PROBLEM DESCRIPTION: In the records below, please retype word for word every line from the one containing "subtotal: 30953.00 -> 34029.00" through the final one, both included, and nothing else.

+--

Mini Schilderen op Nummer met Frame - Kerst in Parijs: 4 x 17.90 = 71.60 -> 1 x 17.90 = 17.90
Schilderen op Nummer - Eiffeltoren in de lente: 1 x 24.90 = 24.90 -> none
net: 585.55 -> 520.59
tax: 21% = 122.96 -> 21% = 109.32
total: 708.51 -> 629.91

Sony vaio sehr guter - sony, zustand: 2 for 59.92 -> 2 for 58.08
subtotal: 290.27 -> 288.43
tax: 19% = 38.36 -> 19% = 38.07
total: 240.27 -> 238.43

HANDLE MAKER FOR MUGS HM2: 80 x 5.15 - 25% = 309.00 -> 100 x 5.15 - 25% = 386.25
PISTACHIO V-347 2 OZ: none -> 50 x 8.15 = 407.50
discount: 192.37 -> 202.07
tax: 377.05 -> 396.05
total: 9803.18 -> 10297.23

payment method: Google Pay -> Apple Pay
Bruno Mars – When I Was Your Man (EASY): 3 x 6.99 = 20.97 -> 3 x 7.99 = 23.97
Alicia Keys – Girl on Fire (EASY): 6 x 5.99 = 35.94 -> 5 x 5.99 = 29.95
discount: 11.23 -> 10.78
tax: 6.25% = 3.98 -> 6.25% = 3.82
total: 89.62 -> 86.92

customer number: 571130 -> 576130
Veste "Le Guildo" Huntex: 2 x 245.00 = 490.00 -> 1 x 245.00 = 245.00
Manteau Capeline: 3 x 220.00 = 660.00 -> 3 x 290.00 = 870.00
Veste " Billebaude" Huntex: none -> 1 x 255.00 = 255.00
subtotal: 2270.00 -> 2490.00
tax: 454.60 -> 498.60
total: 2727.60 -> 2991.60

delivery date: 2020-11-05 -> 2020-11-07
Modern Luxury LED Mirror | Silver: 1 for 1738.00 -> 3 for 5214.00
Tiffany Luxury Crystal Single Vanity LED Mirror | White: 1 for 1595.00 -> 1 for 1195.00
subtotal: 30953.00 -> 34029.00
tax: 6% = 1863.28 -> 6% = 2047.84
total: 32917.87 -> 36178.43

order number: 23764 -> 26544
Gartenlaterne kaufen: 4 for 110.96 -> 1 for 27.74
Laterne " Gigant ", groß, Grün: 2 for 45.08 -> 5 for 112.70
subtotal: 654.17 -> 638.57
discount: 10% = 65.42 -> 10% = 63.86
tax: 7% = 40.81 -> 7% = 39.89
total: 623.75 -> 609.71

+--

OUTPUT OF THE EXERCISE:
subtotal: 30953.00 -> 34029.00
tax: 6% = 1863.28 -> 6% = 2047.84
total: 32917.87 -> 36178.43

order number: 23764 -> 26544
Gartenlaterne kaufen: 4 for 110.96 -> 1 for 27.74
Laterne " Gigant ", groß, Grün: 2 for 45.08 -> 5 for 112.70
subtotal: 654.17 -> 638.57
discount: 10% = 65.42 -> 10% = 63.86
tax: 7% = 40.81 -> 7% = 39.89
total: 623.75 -> 609.71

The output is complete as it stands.